The public, however, is still waiting for its own look at the Ragosta Report, as the City Council reviews it pending an as-yet-unscheduled public hearing on the contents. Public records requests to the School Committee by the Warwick Post and Warwick Beacon were denied and have each been appealed to the RI Attorney General’s office. A public records request by the Warwick Beacon to the City Council was also denied, and the Beacon reports it has appealed that decision as well. A public records request by the Warwick Post for the document made earlier this week is waiting a reply.
Warwick Water Tower Falls On May 2, the Warwick Water Tower, a nostaligic landmark for some and an eyesore for others, was toppled to make way for the RI DOT’s Apponaug Circulator Project, which will be built in part through the lot where the landmark stood. Apponaug’s intersections are now in the process of being replaced by roundabouts, with the project expected to finish in 2017.
Circulator Project Progress In September, Warwick Principal Planner Rick Crenca reported the project is at least four months ahead of schedule, and recent progress shows glimpses of the finished product shaping up.
Businesses took notice of the impending improvements, and began staking their claims on plots within the soon-to-be modernized village.
Cumberland Farms set up a new location at Apponaug Four Corners, Piezonis took advantage of the move to set up shop in a new building next door, Chocolate Delicacy moved to the village from East Greenwich, and the restoration of the Victorial Lady, headquarters to the Central RI Chamber of Commerce across from Warwick City Hall, began late this year.
Library’s 50th Year On Sept. 28, the city celebrated 50th anniversary of the Warwick Public Library‘s service with a party at its 600 Sandy Lane main branch. Attractions included The Cat in the Hat, classic 1965 cars, a vintage fire truck and sea shanties. Mayor Scott Avedisian also gave a brief speech congratulating the library staff and trustees on their long service to the city.

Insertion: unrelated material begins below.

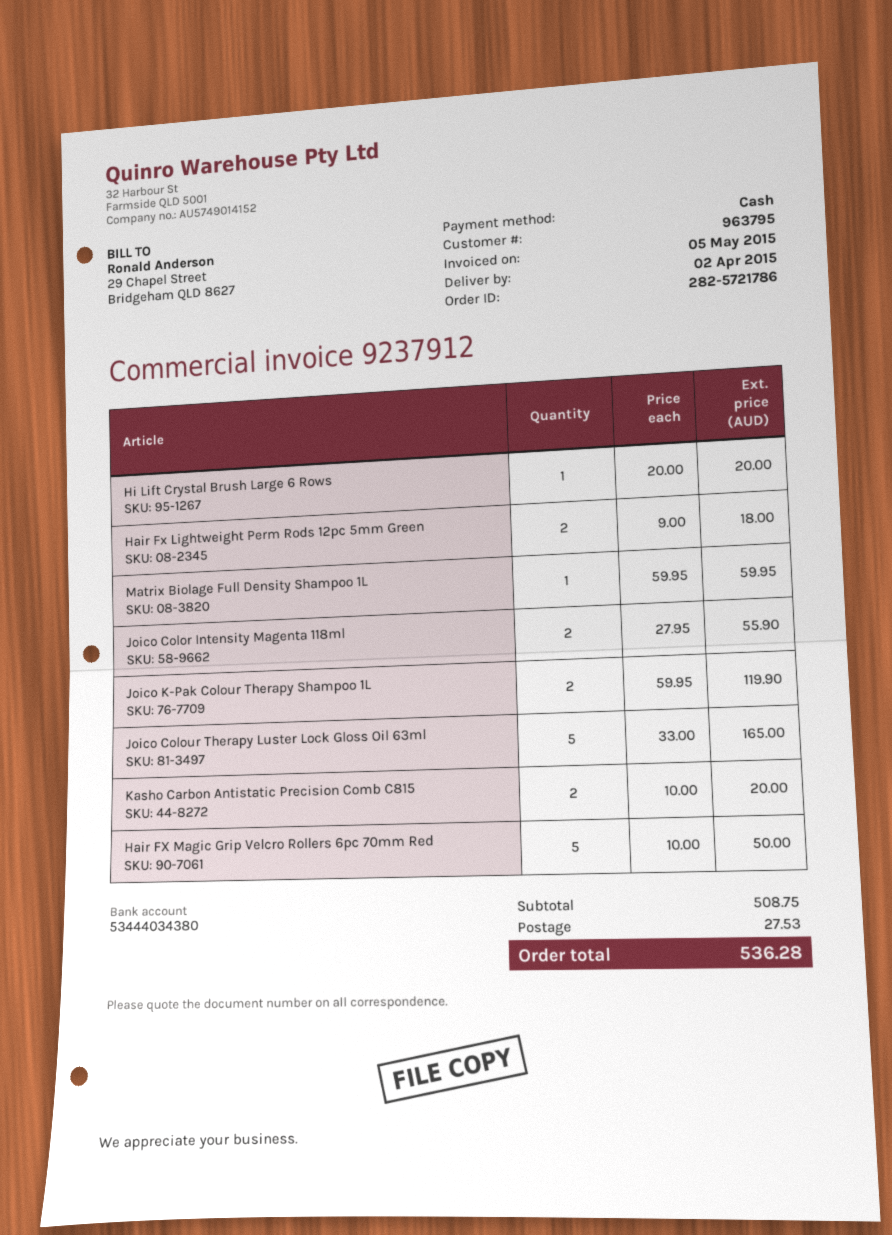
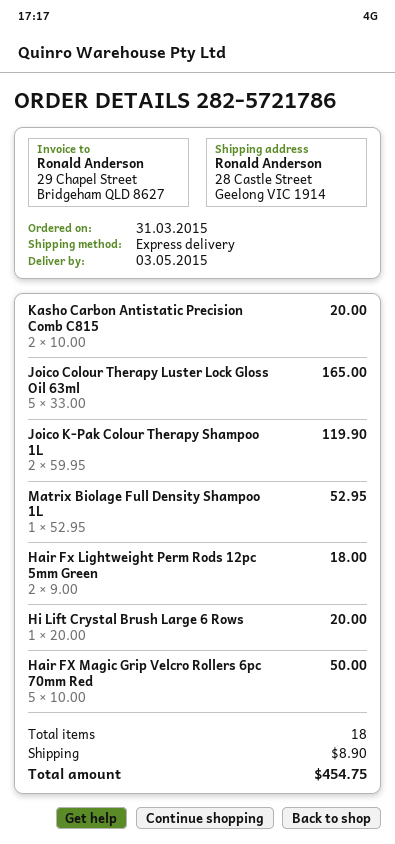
delivery date: 2015-04-02 -> 2015-05-03
Matrix Biolage Full Density Shampoo 1L: 1 x 59.95 = 59.95 -> 1 x 52.95 = 52.95
Joico Color Intensity Magenta 118ml: 2 x 27.95 = 55.90 -> none
shipping: 27.53 -> 8.90
total: 536.28 -> 454.75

Gaspee Days 50th Year The annual series of historical heritage Gaspee Days celebrations began Jan. 21 as both Mayor Scott Avedisian and Gaspee Days celebrated their 50th birthdays. The celebrations included the the Gaspee Days Arts and Crafts Festival May 23 along Narragansett Parkway and the Gaspee Days Parade and Gaspee Days 5K June 13.

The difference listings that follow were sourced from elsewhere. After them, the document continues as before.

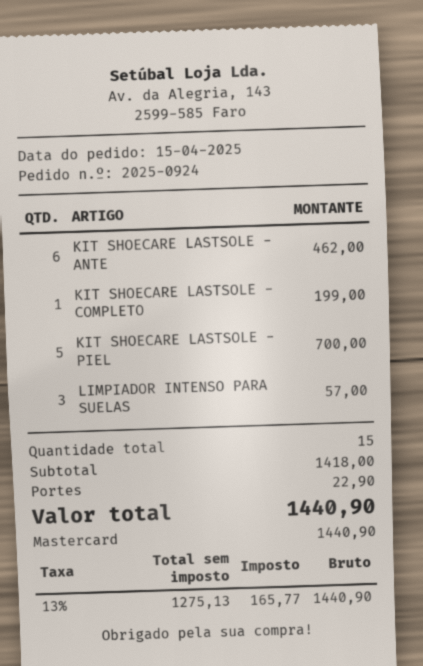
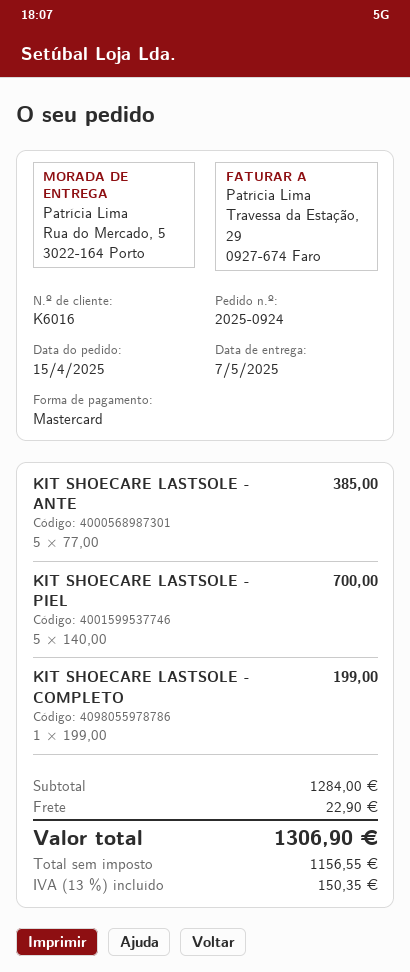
KIT SHOECARE LASTSOLE - ANTE: 6 for 462.00 -> 5 for 385.00
LIMPIADOR INTENSO PARA SUELAS: 3 for 57.00 -> none
subtotal: 1418.00 -> 1284.00
net: 1275.13 -> 1156.55
tax: 13% = 165.77 -> 13% = 150.35
total: 1440.90 -> 1306.90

Rocky Point Park Opens DEM Director Janet Coit joined Mayor Scott Avedisian, Governor Lincoln Chafee, members of Rhode Island’s Congressional Delegation, key House and Senate members, representatives of the Rocky Point Foundation and Save the Bay, and other public officials Oct. 23 to celebrate the beginning of the park’s redevelopment in anticipation of an Open House for the park that coming Saturday to explore the grounds and see the progress of the redevelopment of Rocky Point into Rhode Island’s newest coastal state park.

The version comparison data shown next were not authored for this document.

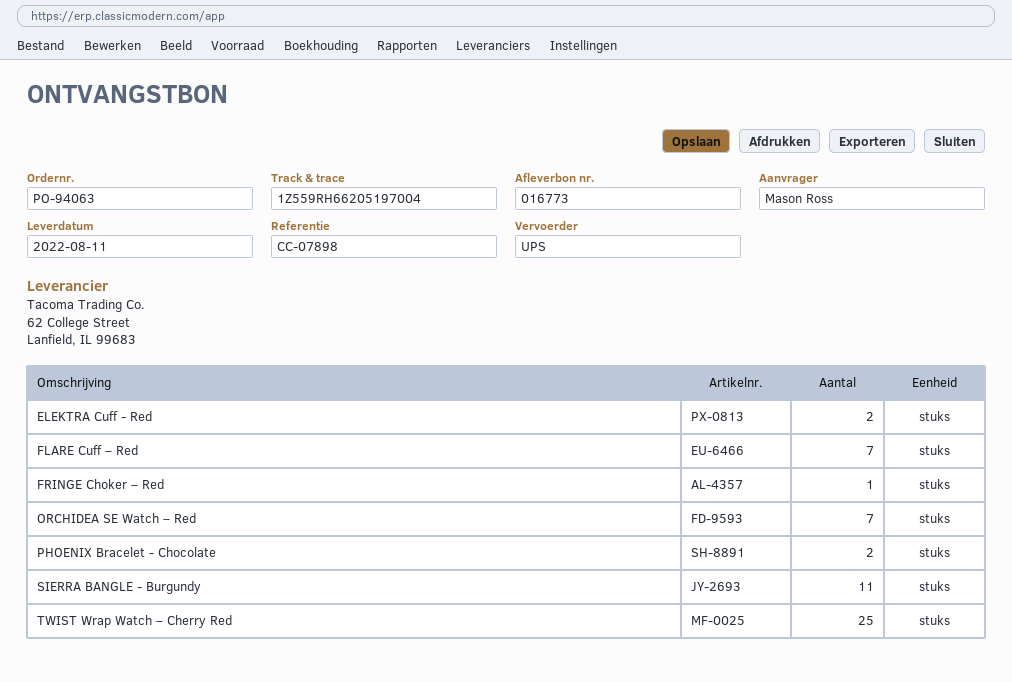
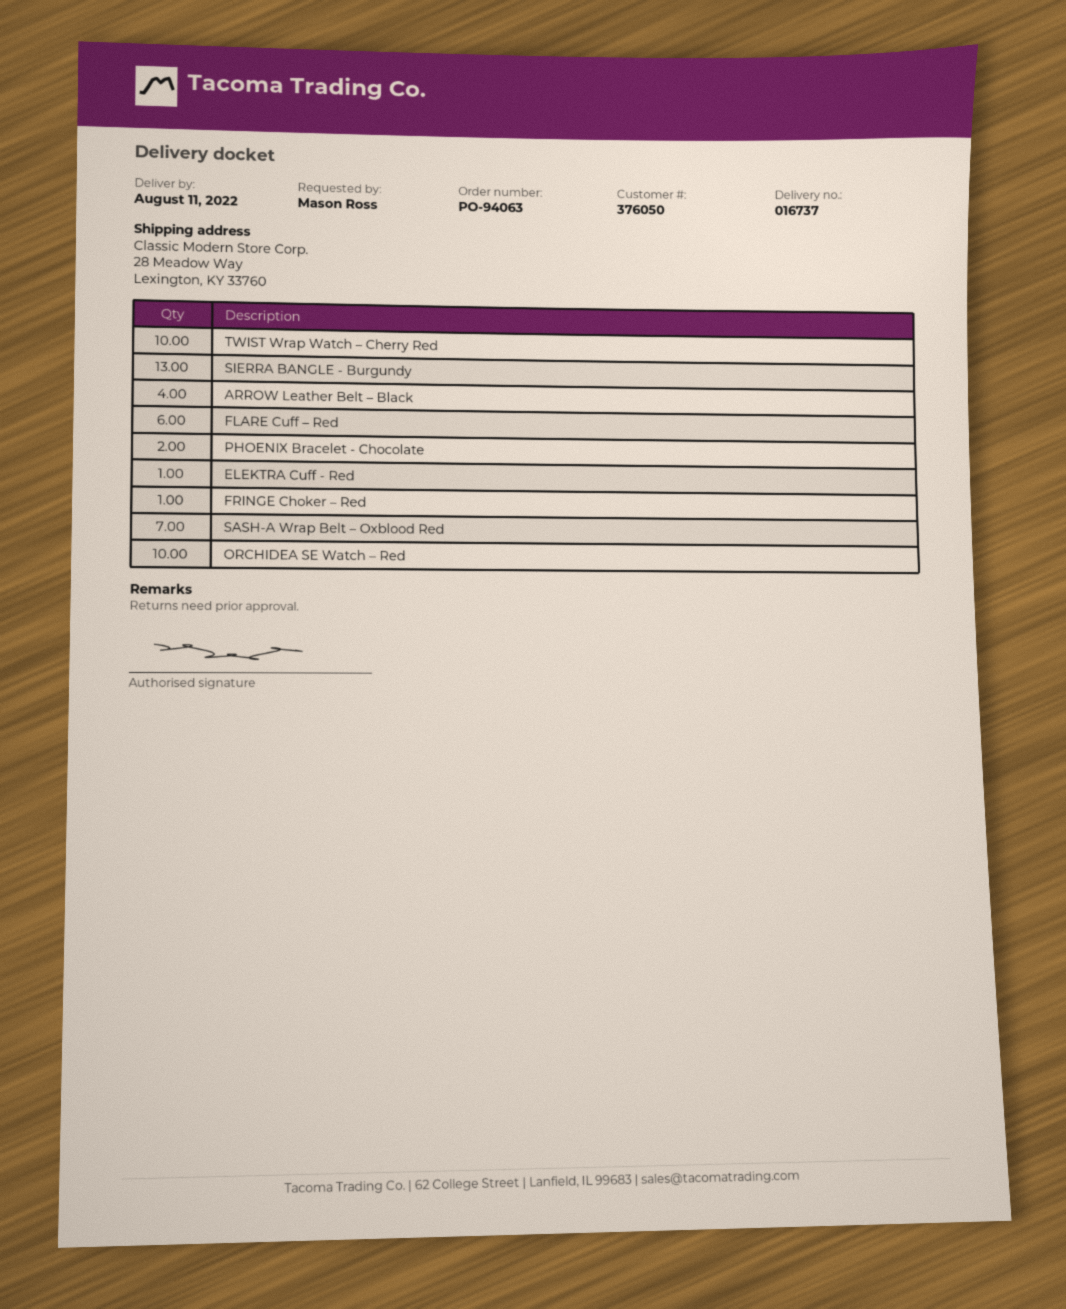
delivery note number: 016773 -> 016737
ELEKTRA Cuff - Red: 2 -> 1
FLARE Cuff – Red: 7 -> 6
ORCHIDEA SE Watch – Red: 7 -> 10
SIERRA BANGLE - Burgundy: 11 -> 13
TWIST Wrap Watch – Cherry Red: 25 -> 10
ARROW Leather Belt – Black: none -> 4
SASH-A Wrap Belt – Oxblood Red: none -> 7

DEM acquired 83 acres at the site of the former amusement park in March 2013. This land was to be integrated with the 41 acres of shoreline at Rocky Point that was bought by the City of Warwick with the help of state and federal funding in 2007.
Final Warwick Vets/Pilgrim Football Match The 53rd matchup between annual Thanksgiving rivals Pilgrim and Warwick Veterans, at best a bittersweet occasion, tested the mettle and sportsmanship of the Hurricanes as they fought for points on their home field in the 46-12 game.
The matchup is the final one between the two teams. Next year,Warwick Veterans High School will be converted into a middle school as part of the Warwick School Department’s school consolidation plan. Many students from Vets will begin attending Pilgrim High next September.